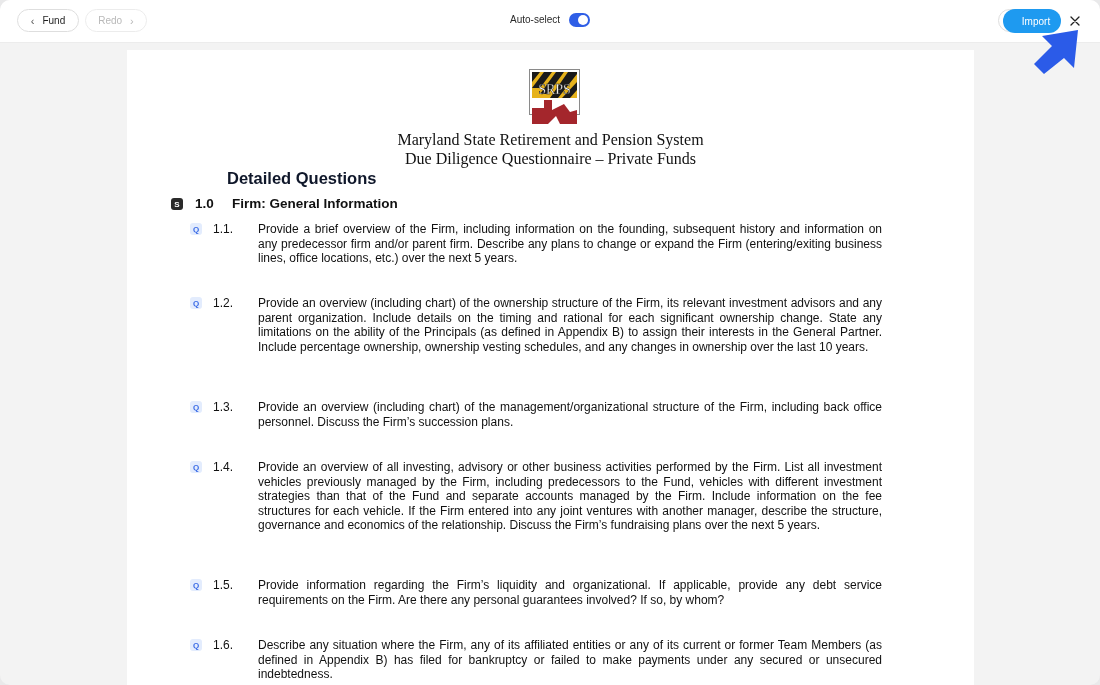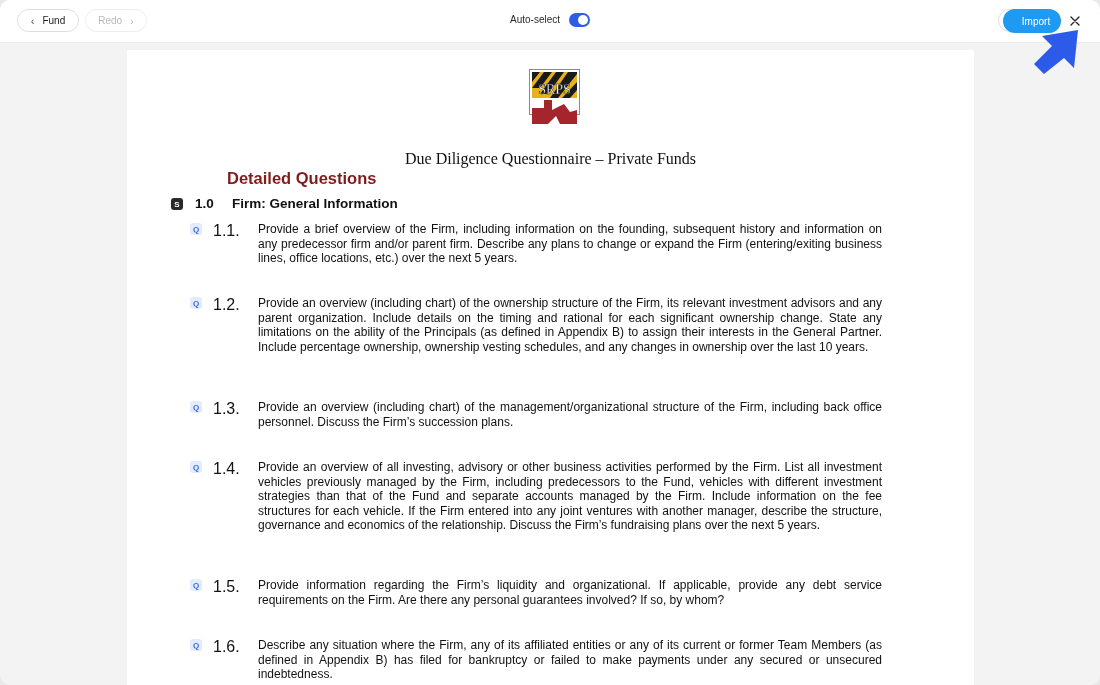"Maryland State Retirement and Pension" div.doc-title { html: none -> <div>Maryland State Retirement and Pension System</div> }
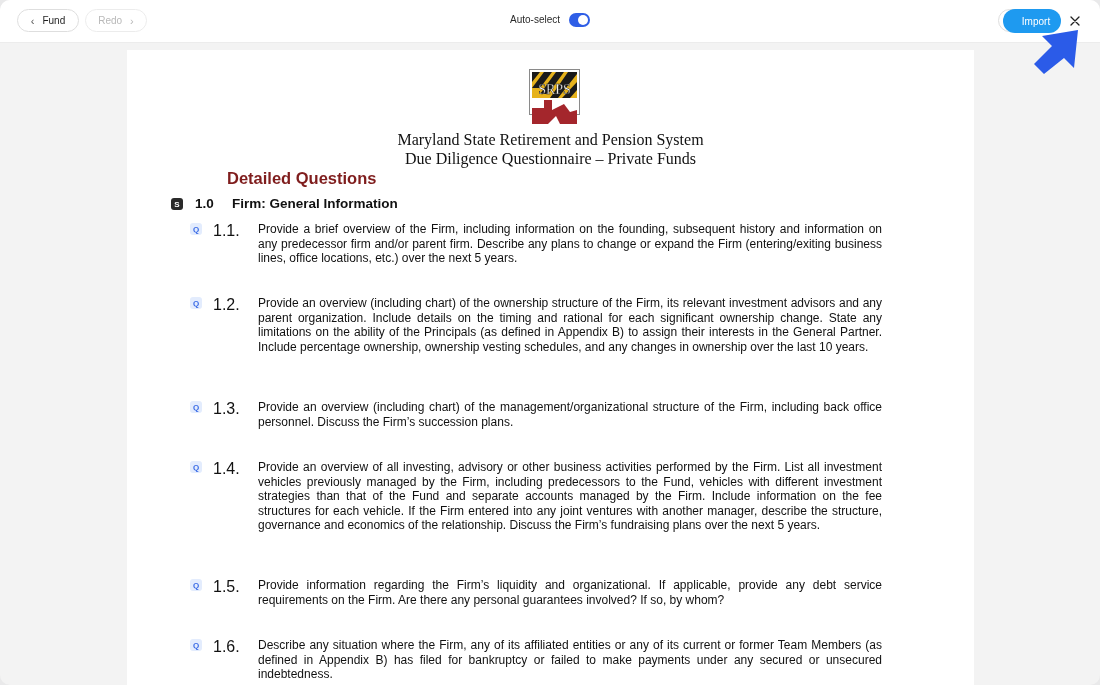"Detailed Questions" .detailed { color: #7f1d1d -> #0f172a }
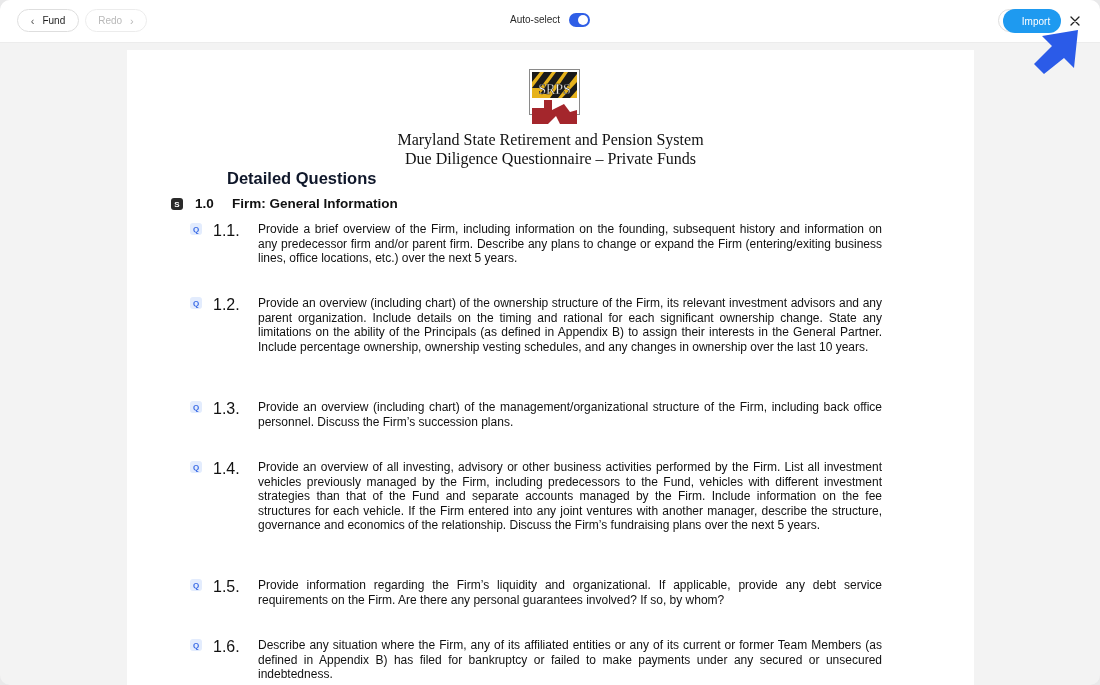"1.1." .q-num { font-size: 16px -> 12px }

+++++

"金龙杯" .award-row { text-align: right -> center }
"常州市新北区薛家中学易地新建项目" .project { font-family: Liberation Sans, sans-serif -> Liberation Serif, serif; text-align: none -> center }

+++++

Assignment: In the listing above, find the line containing "html: none ->" and the line containing "font-size: 16px ->", then return both of them and every line between, exactly, without pictures.

Response to the exercise:
"Maryland State Retirement and Pension" div.doc-title { html: none -> <div>Maryland State Retirement and Pension System</div> }
"Detailed Questions" .detailed { color: #7f1d1d -> #0f172a }
"1.1." .q-num { font-size: 16px -> 12px }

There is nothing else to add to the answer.